Alert.png The wiki is deprecated and due to be decommissioned by the end of September 2022.
The content is being migrated to other supports, new updates will be ignored and lost.
If needed you can get in touch with EGI SDIS team using operations @ egi.eu.

Workload Manager

From EGIWiki
Revision as of 14:07, 5 June 2018 by Ychen (talk | contribs)
Jump to navigation Jump to search

EGI Workload Manager

Overview

EGI Workload manager (also known as DIRAC4EGI) is a service is provided to the EGI community as

  • a workload management service used to distribute the users' computing tasks among the available resources both HTC and cloud.
  • service for managing massively distributed data.

Main features

Workload Manager provides a Workload Management Service (WMS) for High Throughput Computing resources based on DIRAC, which improves the general job throughput compared with native management of grid computing resources. Cloud computing resources are managed as well in a uniform and transparent way for the users.
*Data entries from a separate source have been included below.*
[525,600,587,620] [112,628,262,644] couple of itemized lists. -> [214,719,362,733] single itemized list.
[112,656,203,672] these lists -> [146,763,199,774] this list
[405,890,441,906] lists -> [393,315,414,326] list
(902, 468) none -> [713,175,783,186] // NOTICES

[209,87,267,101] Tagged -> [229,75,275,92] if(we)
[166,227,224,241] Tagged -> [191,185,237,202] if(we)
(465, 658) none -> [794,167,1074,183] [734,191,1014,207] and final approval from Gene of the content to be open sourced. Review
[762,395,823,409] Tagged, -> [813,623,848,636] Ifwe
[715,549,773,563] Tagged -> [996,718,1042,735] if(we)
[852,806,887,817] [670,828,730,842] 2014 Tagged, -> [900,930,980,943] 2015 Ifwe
  • Workload Manager configuration allows to choose appropriately computing and storage resources maximising their usage efficiency for particular user requirements.
  • Workload Manager File Catalogue includes replica, metadata and provenance functionality simplifying the development of scientific application accessing data in distributed environments.
  • All the Workload Manager functionality is accessible through friendly user interfaces, including a Web Portal. It has an open architecture and allows easy extensions for the needs of particular applications.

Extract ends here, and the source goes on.